The erstwhile Muslim rulers of the city have bequeathed the city with numerous vestiges that stand today as glorious examples of architecture, culture and spirituality. Scores of these structures stand in decrepit conditions and unfortunately many of them are mosques.
What’s even worse is that the authorities have sealed the entrances of several of these mosques to stop worshipers from praying in them, which was the very purpose they were built for. Here are four of them.
Shaikpet Qutb Shahi Mosque
Shaikpet today is one of the most prime locations of the city. This mosque lies in the heart of the city and stands in a dilapidated condition with huge cracks in its walls and algae lining atop its badly damaged minarets. The last time I visited it i saw a tree springing out of its wall that faced the Qibla. Many Muslim families live close by this mosque, some even cross it on their way to reach other mosques to pray on a daily basis. The construction style of this mosque indicates that it perhaps was a precursor to the Toli Mosque at Karwan. This suggests is was built over 400 years ago.
Coordinates: 17.403435, 78.399890
Great Mosque at Qutb Shahi Tombs
Thanks to a massive restoration project that is currently underway, the mosque has regained its lost glory albeit is devoid of worshipers. This mosque that stands next to the tomb of one of the most celebrated women in Deccan history, Hayat Bakshi Begum, is one of the largest of all historic mosques in Telangana yet stands deserted as prayers are not allowed inside it.
Coordinates: 17.396998, 78.396679
Mulla Khayali Mosque
I remember venturing out to the Naya Qila area without knowing what to expect. This fascinating mosque stands high atop a plinth. The mosque was built by celebrated calligraphist and poet Mulla Khayali in 1569 AD during the rule of Ibrahim Qutb Shah. The mosque originally has several acres of land under its records but now a substantial part of its land had been encroached by an elite golf course.
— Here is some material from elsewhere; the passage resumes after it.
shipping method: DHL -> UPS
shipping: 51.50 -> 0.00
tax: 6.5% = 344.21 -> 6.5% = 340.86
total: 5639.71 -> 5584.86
Coordinates: 17.392805, 78.410540
Mustafa Khan Mosque
Another mosque of the Naya Qilla area, this mosque too has its surrounding encroached by the rolling greens of the golf course. The mosque was built in the memory of Mustafa Khan who is famous for having designed some of Hyderabad’s most iconic structures including the Naya Qila area of the Golconda Fort and the Toli Mosque.
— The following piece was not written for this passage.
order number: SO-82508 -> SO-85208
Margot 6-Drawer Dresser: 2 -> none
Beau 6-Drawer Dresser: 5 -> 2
Coordinates: 17.389838, 78.413969
The ASI (Archaeological Survey of India) under whose precincts most of the abandoned mosques lie has repeatedly turned down the pleas of Muslims of the city to be allowed to pray at these mosques stating that “the mosques were not functional at the time of handover to the ASI.”
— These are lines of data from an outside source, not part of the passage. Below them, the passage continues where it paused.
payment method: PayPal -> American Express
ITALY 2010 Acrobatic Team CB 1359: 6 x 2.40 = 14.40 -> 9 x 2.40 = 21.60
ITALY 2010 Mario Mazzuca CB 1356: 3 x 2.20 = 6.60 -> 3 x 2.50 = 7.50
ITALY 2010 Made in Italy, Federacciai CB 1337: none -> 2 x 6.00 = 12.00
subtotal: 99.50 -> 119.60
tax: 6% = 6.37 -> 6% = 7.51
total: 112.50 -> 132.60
But this statement of theirs clearly doesn’t hold water as there have been numerous instances where even the apex court has allowed worshipers to pray in places that weren’t being used as a place of worship at the time of handover to the ASI.
What to do?
Reach out to the councilors and legislators under whom these mosques fall . Reach out to the Waqf board. Contact the Muslims under whose vicinity these mosques stand. Reach out to others and spread awareness. This is the least we can do because mosques are meant to be places of worship, not mere landmarks.